The airport was opened in 1935 and was extensively used during World War II, when it was used as a ground for training fighter pilots.

Today, the airport is still used extensively as a training facility for all types of pilots, whether civil, commercial or military. Several aviation schools are found within the immediate vicinity of the airport. The airport is also a popular landing site for amateur pilots and aviation enthusiasts.

The airport is recognized as a historical landmark — one of the few airports in the Philippines with such a designation.

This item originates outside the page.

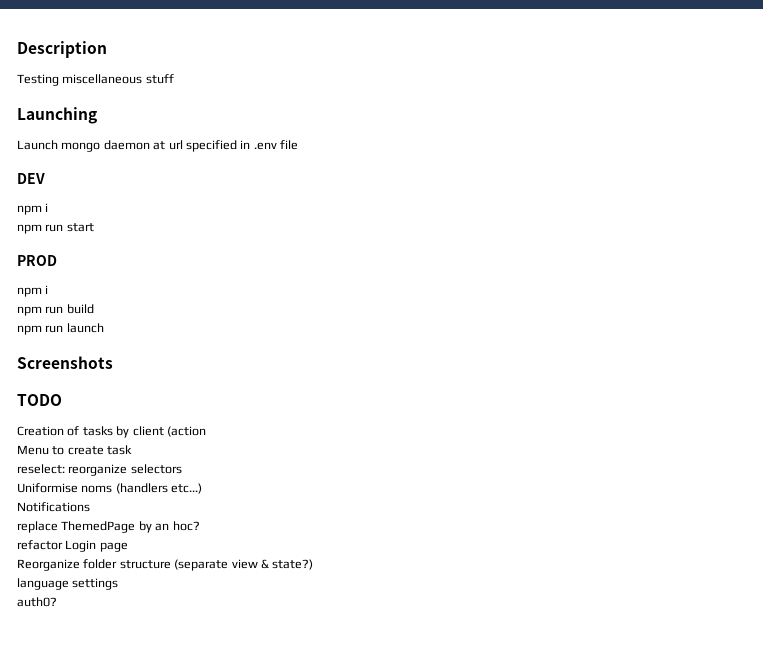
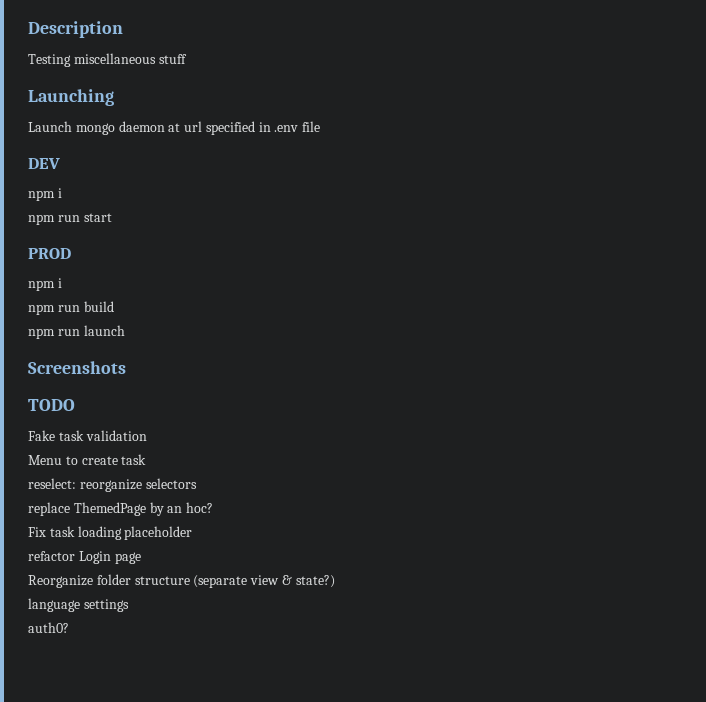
[17,426,206,438] Creation of tasks by client (action -> [28,430,147,441] Fake task validation
[17,483,203,494] [17,502,90,512] // Uniformise noms (handlers etc...) // Notifications -> (197, 483) none
(200, 526) none -> [28,526,193,540] // Fix task loading placeholder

==Incidents and accidents==
- On July 9, 2007, two Cessna 150s belonging from WCC Aviation School and Phoenix Aviation School respectively collided over Purok Ilang-Ilang, Barangay Ligas, Malolos while both aircraft were on their way to Ninoy Aquino International Airport. The crash killed an instructor and a student from the first aircraft and an Indian student in the second aircraft.
- On March 17, 2018, ten people, including all five passengers and crew on the aircraft and a further five people on the ground, were killed after a Piper PA-23 Apache crashed into a residential area near the airport shortly after takeoff.
- On September 17, 2021, a Cessna 152 plane with two pilots crashed in a vacant lot near the airport. Both pilots were injured, but managed to survive the crash.
- On February 10, 2024, a Cessna 152 plane made a safe emergency landing due to engine failure in a Malolos paddy field, southwest of North Luzon Expressway. The CAAP found that the Fliteline Aviation operated general aviation airplane carried an aircraft pilot and student pilot from Plaridel, Bulacan to Subic, Zambales in a touch-go flight training.
- On July 13, 2024, a Cessna 152 plane overshot the runway and collided with the perimeter fence and a residential property, injuring a pilot.